I return to the Anita Raja story, and it’s not another consideration of the privacy issue. This goes much deeper.
Ms Raja was born in Rome. Her father was a magistrate, her mother, originally from Wőrms in Germany, was a teacher at a private school. So far so good, eh?
Her Neapolitan books are set, not surprisingly, in Naples, during the post-war period, and tell of close friends Elena and Lila growing up in a poor, downtrodden neighbourhood of the city. So far so good again, yes?
No. Believe it or not, this approach has raised yet again the topic of ‘cultural appropriation.’ How can a modern day, middle class, Roman write about some things happening 70 years ago to impoverished girls in another city?
The Thought Police here are telling us to stick to what we know, what’s ‘ours,’ and not to stray outside. On that basis, the only books that should be allowed would be autobiographies, carefully sanitised to avoid triggering oversensitive navel gazers who feel the world owes them a debt of not upsetting them. OFFS.

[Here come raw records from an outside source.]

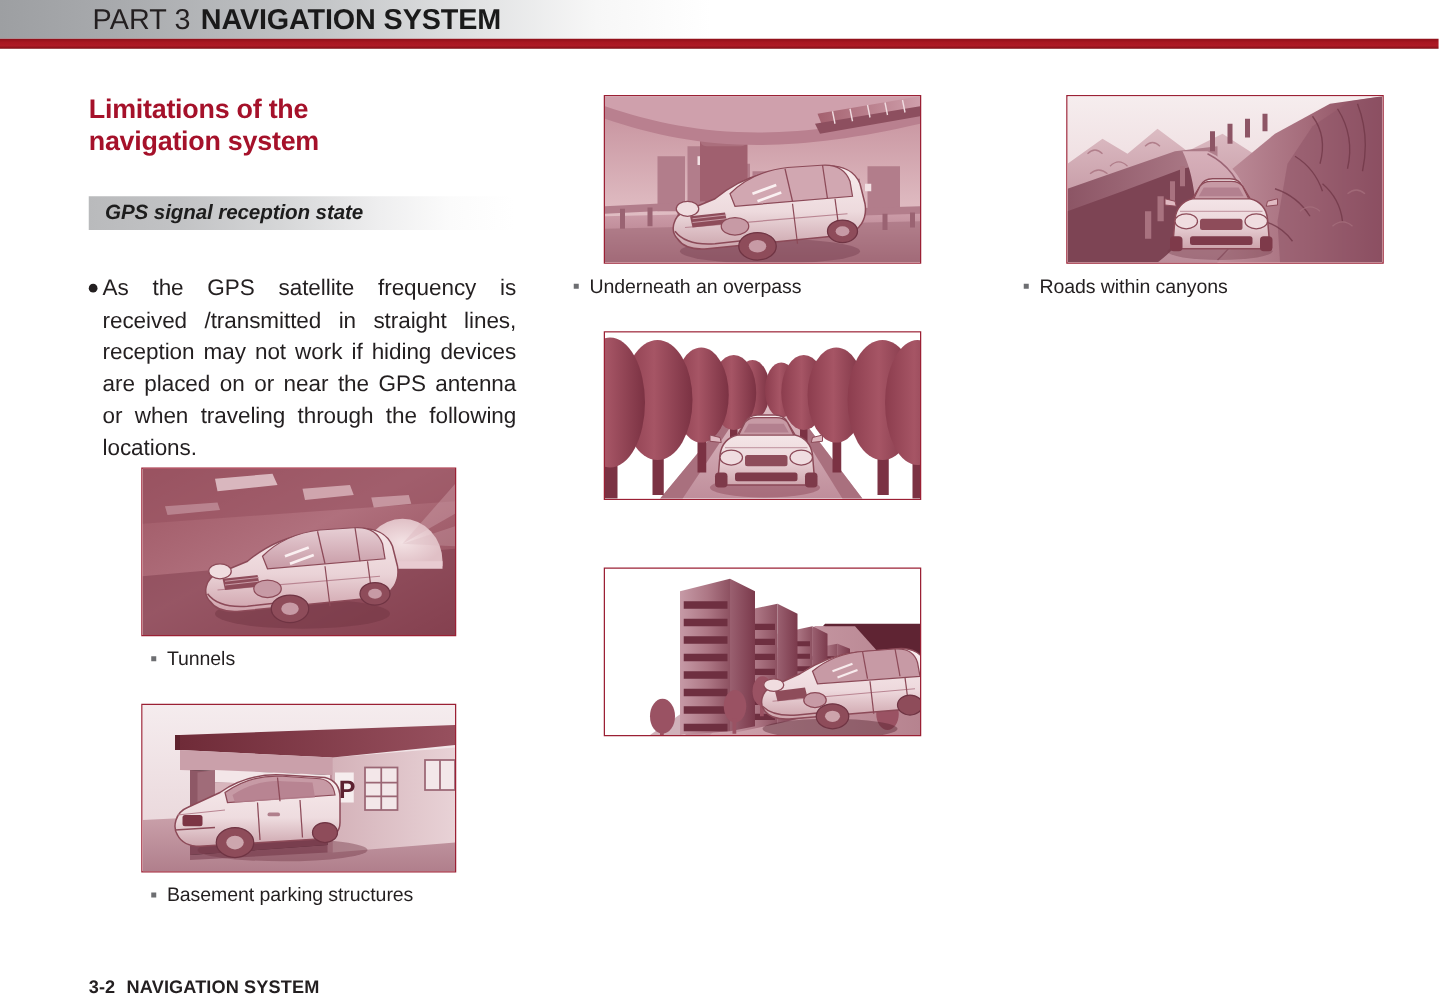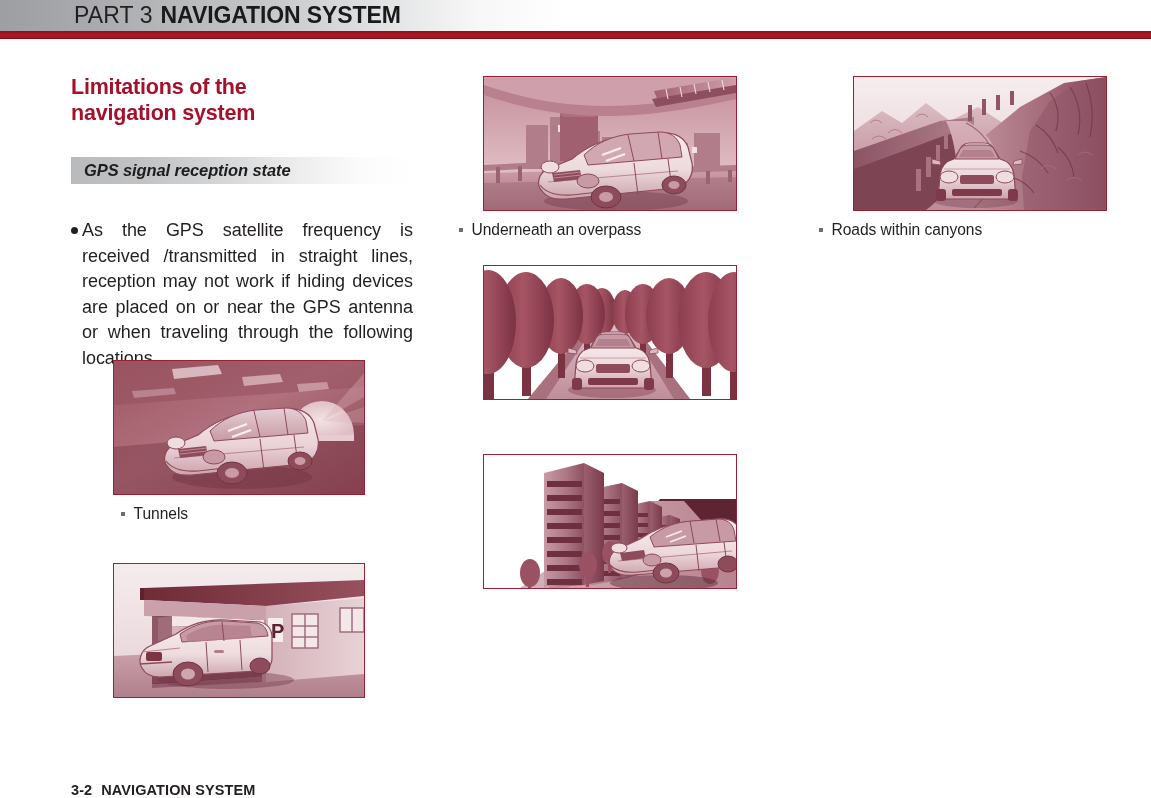--- a/index.html
+++ b/index.html
@@ -140,7 +140,7 @@
   }
 
   
-  #fig-tunnels         { left: 113px; top: 360px; }
+  #fig-tunnels         { left: 113px; top: 374px; }
   #fig-tunnels .figure-frame   { width: 250px; height: 133px; }
   #fig-tunnels .caption        { top: 145px; }
 

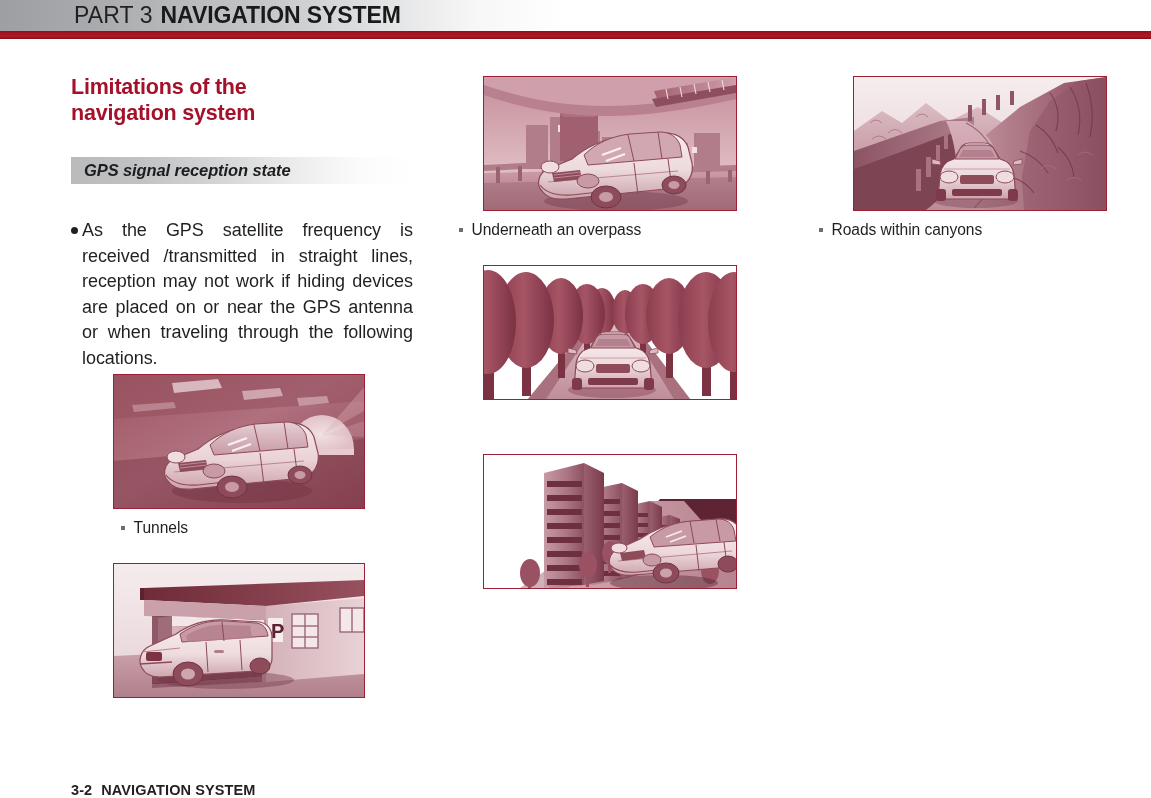--- a/index.html
+++ b/index.html
@@ -366,6 +366,9 @@
         <ellipse cx="146" cy="102" rx="10" ry="8" fill="#8e4c5a" stroke="#6f3443" stroke-width="1"></ellipse>
       </g>
     </svg>
+  </div>
+  <div class="caption">
+    <span class="sqb"></span><span>Basement parking structures</span>
   </div>
 </div>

Writing fiction is about expressing yourself (myself) in a way that escapes what we know and moves into what we can imagine. It’s what writers DO. IT’S WHAT THEY DO! That’s the whole point.
If I were only ‘allowed’ to write about what I know, there are lots of stories that would never have seen the light of day. I’ve never been a time-travelling mercenary in Central Europe in the Dark Ages. Goodbye Villamkard. Never been a vampire. Goodbye Mirror Man. Never been an extraplanetary being. Goodbye Why I hate being the dog. Goodbye Last Confession. Never stolen people’s life force. Goodbye Ship of Souls. Never been a serial killer? Blimey, I’ve done a few of those.
This is madness. That’s why what we writers do is called fiction. We imagine some characters, imagine them in a scenario, we imagine what they might do. I’ve never been a woman, but I’ve written stuff that people found had the ring of truth. I’ve written about lesbians, and my gay women friends said, ‘Yep, you nailed that.’ My mate Whiplash writes M/M romances. She’s a woman, so she’s appropriating gay male culture? Give me a break here.
By the way, since George Eliot was a woman, appropriation taken to its illogical extreme means goodbye to Silas Marner.